[Directions]
From the entries provided below, copy each line that contains the word "storyboard".

[Data supplied]
==*==

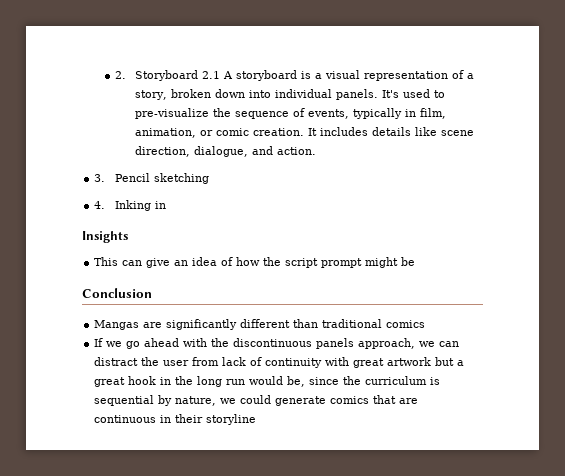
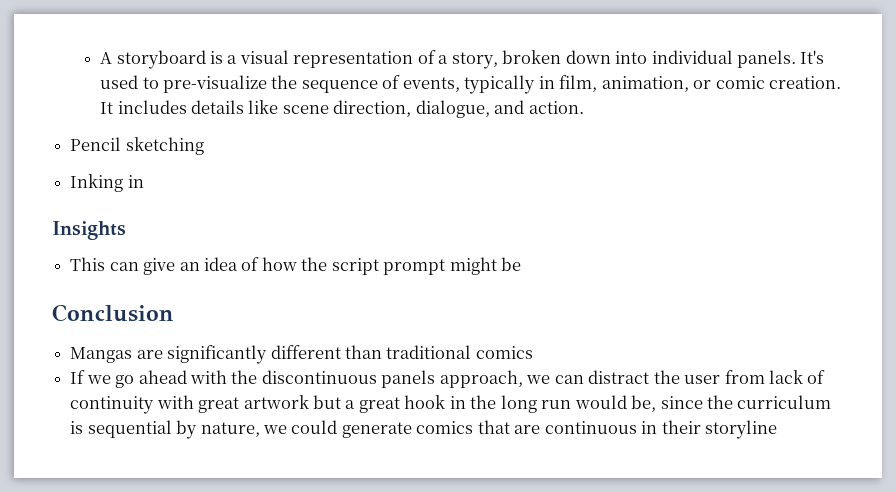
- 2. Storyboard 2.1 A storyboard is a visual representation of a story, broken down into individual panels.
+ A storyboard is a visual representation of a story, broken down into individual panels.
- 3. Pencil sketching
+ Pencil sketching
- 4. Inking in
+ Inking in

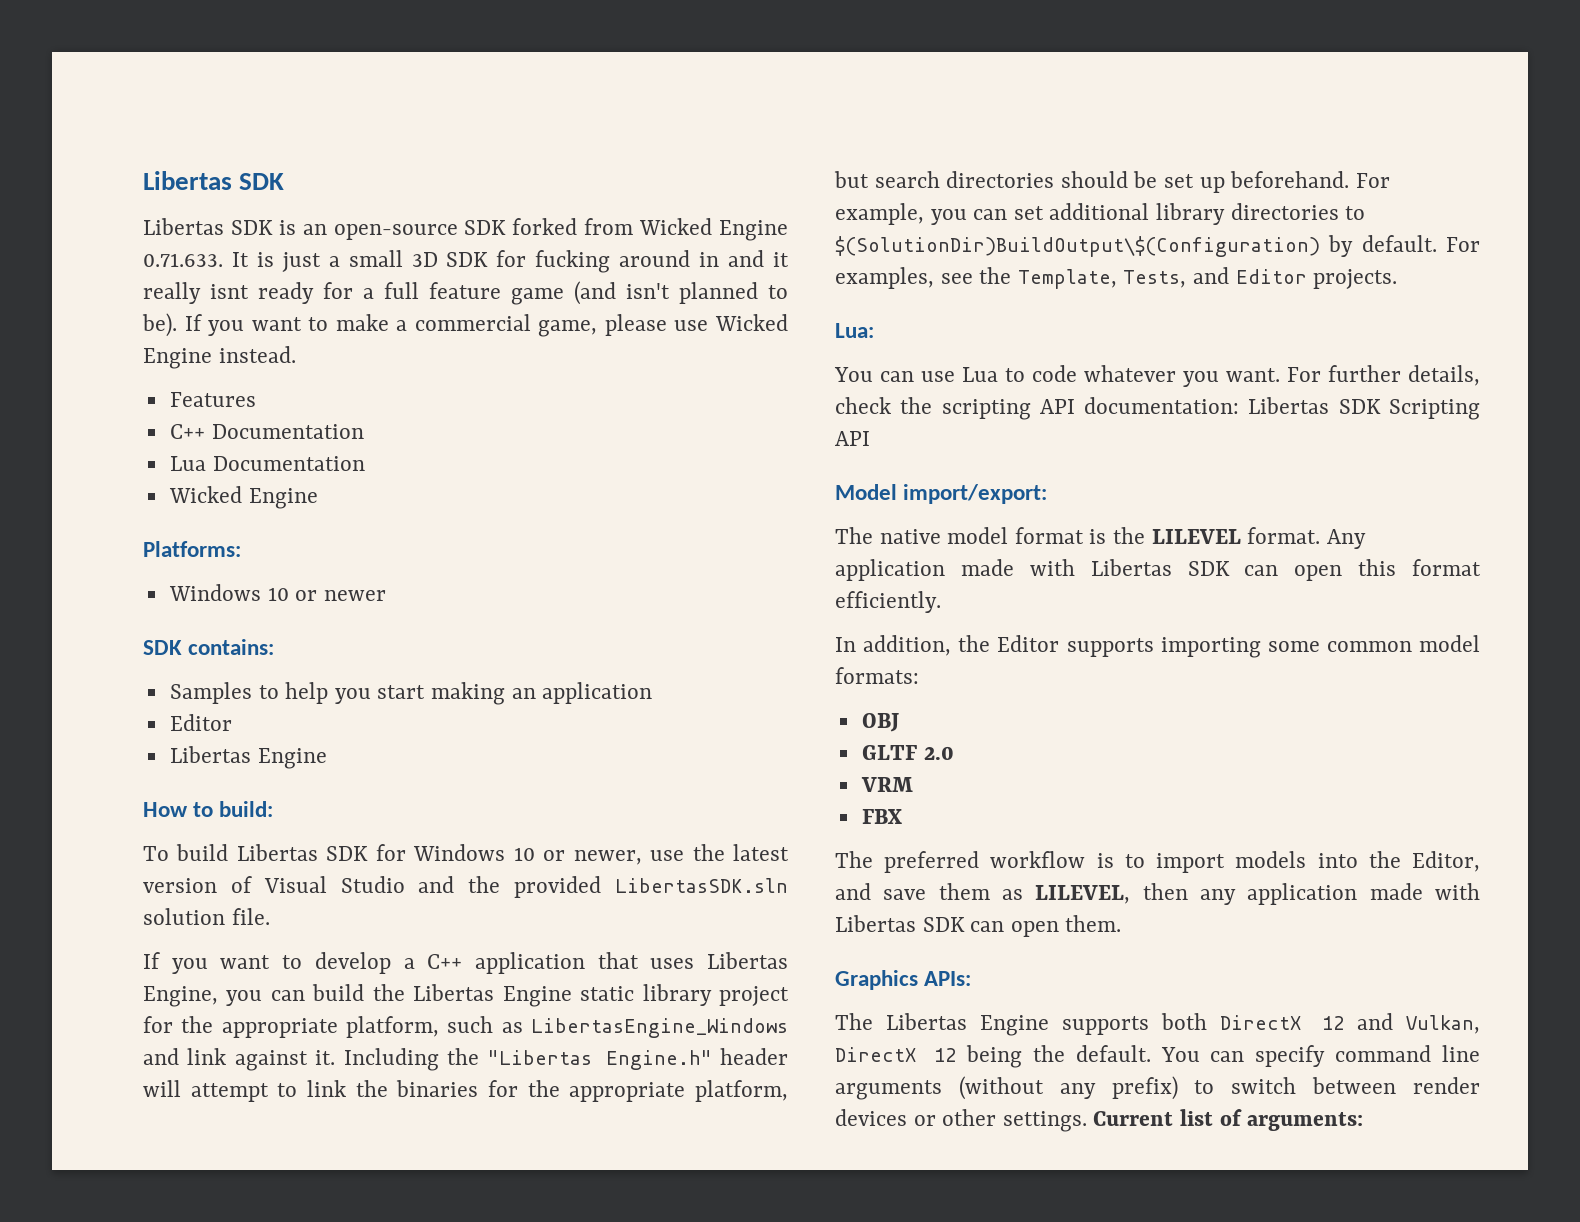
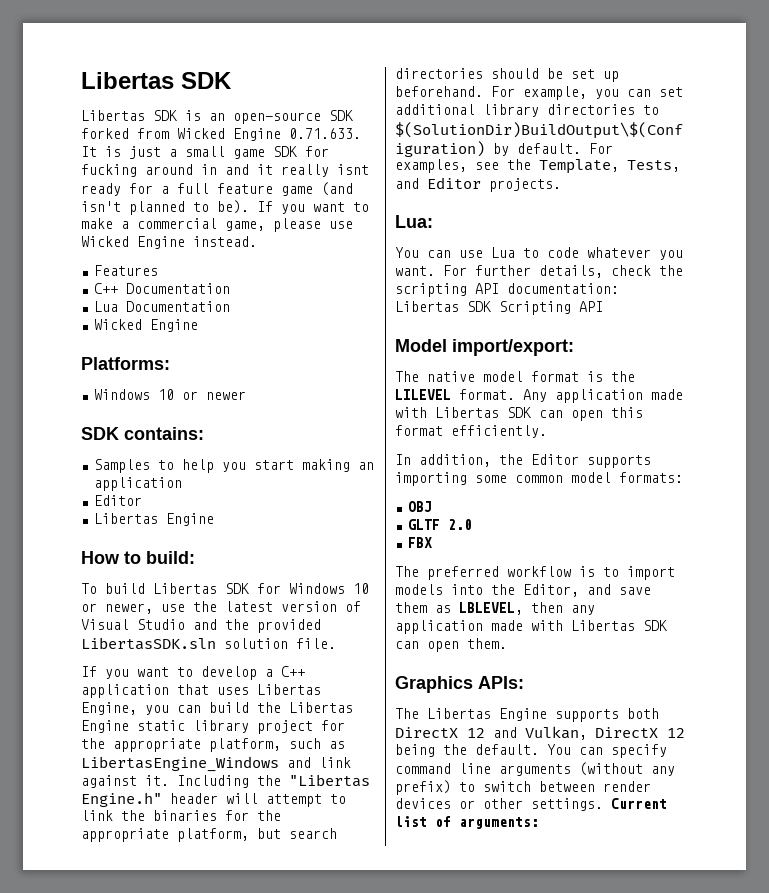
- Libertas SDK is an open-source SDK forked from Wicked Engine 0.71.633. It is just a small 3D SDK for fucking around in and it really isnt ready for a full feature game (and isn't planned to be).
+ Libertas SDK is an open-source SDK forked from Wicked Engine 0.71.633. It is just a small game SDK for fucking around in and it really isnt ready for a full feature game (and isn't planned to be).
- VRM
- The preferred workflow is to import models into the Editor, and save them as LILEVEL, then any application made with Libertas SDK can open them.
+ The preferred workflow is to import models into the Editor, and save them as LBLEVEL, then any application made with Libertas SDK can open them.

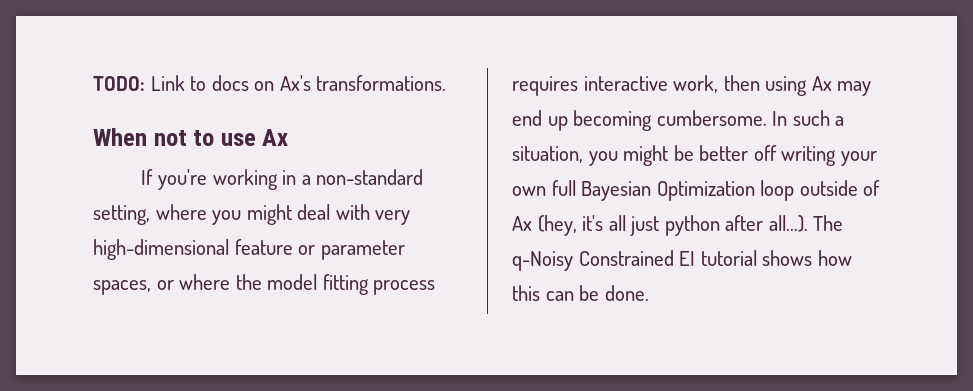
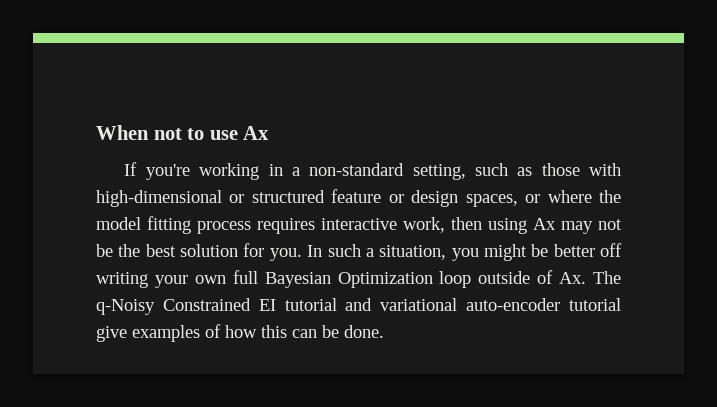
- TODO: Link to docs on Ax's transformations.
- If you're working in a non-standard setting, where you might deal with very high-dimensional feature or parameter spaces, or where the model fitting process requires interactive work, then using Ax may end up becoming cumbersome.
+ If you're working in a non-standard setting, such as those with high-dimensional or structured feature or design spaces, or where the model fitting process requires interactive work, then using Ax may not be the best solution for you.
- In such a situation, you might be better off writing your own full Bayesian Optimization loop outside of Ax (hey, it's all just python after all...). The q-Noisy Constrained EI tutorial shows how this can be done.
+ In such a situation, you might be better off writing your own full Bayesian Optimization loop outside of Ax. The q-Noisy Constrained EI tutorial and variational auto-encoder tutorial give examples of how this can be done.

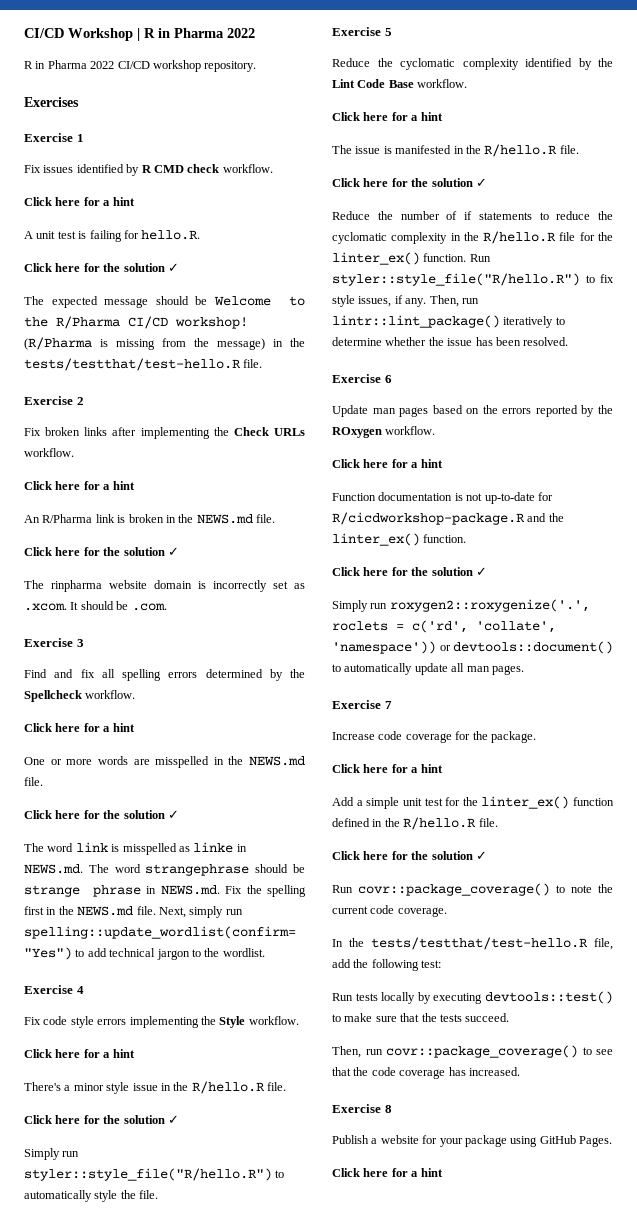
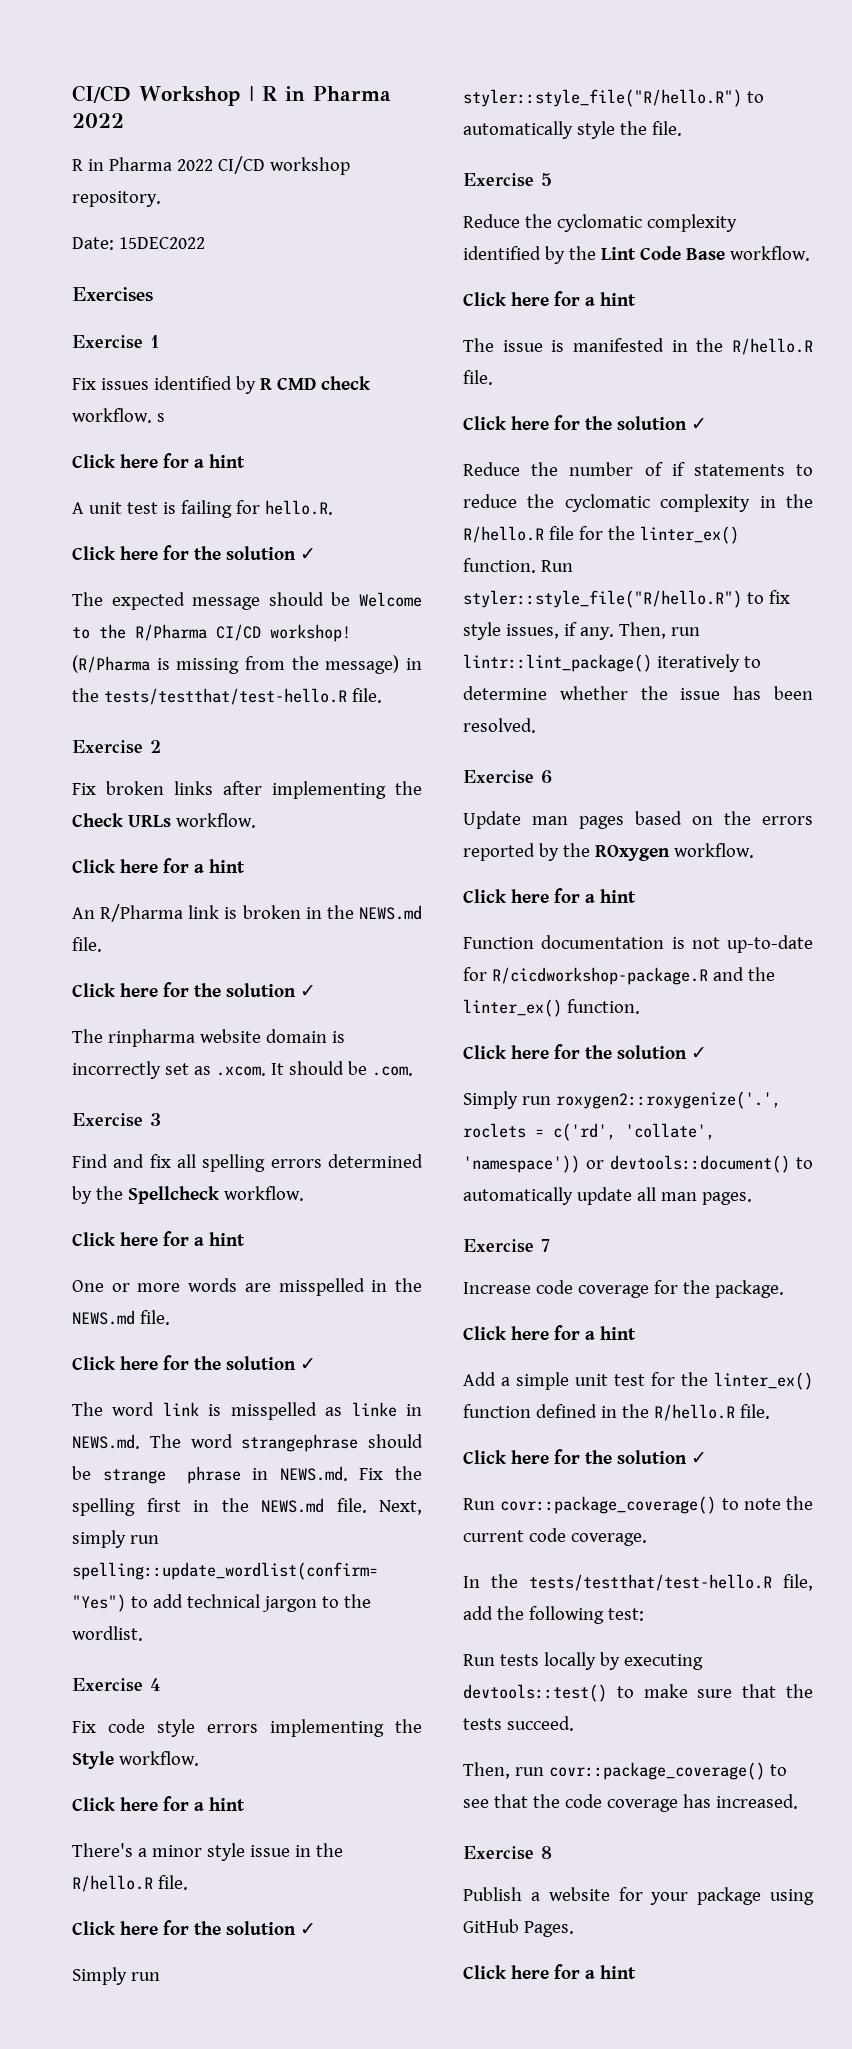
+ Date: 15DEC2022
- Fix issues identified by R CMD check workflow.
+ Fix issues identified by R CMD check workflow. s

==*==

[Answer section]
- 2. Storyboard 2.1 A storyboard is a visual representation of a story, broken down into individual panels.
+ A storyboard is a visual representation of a story, broken down into individual panels.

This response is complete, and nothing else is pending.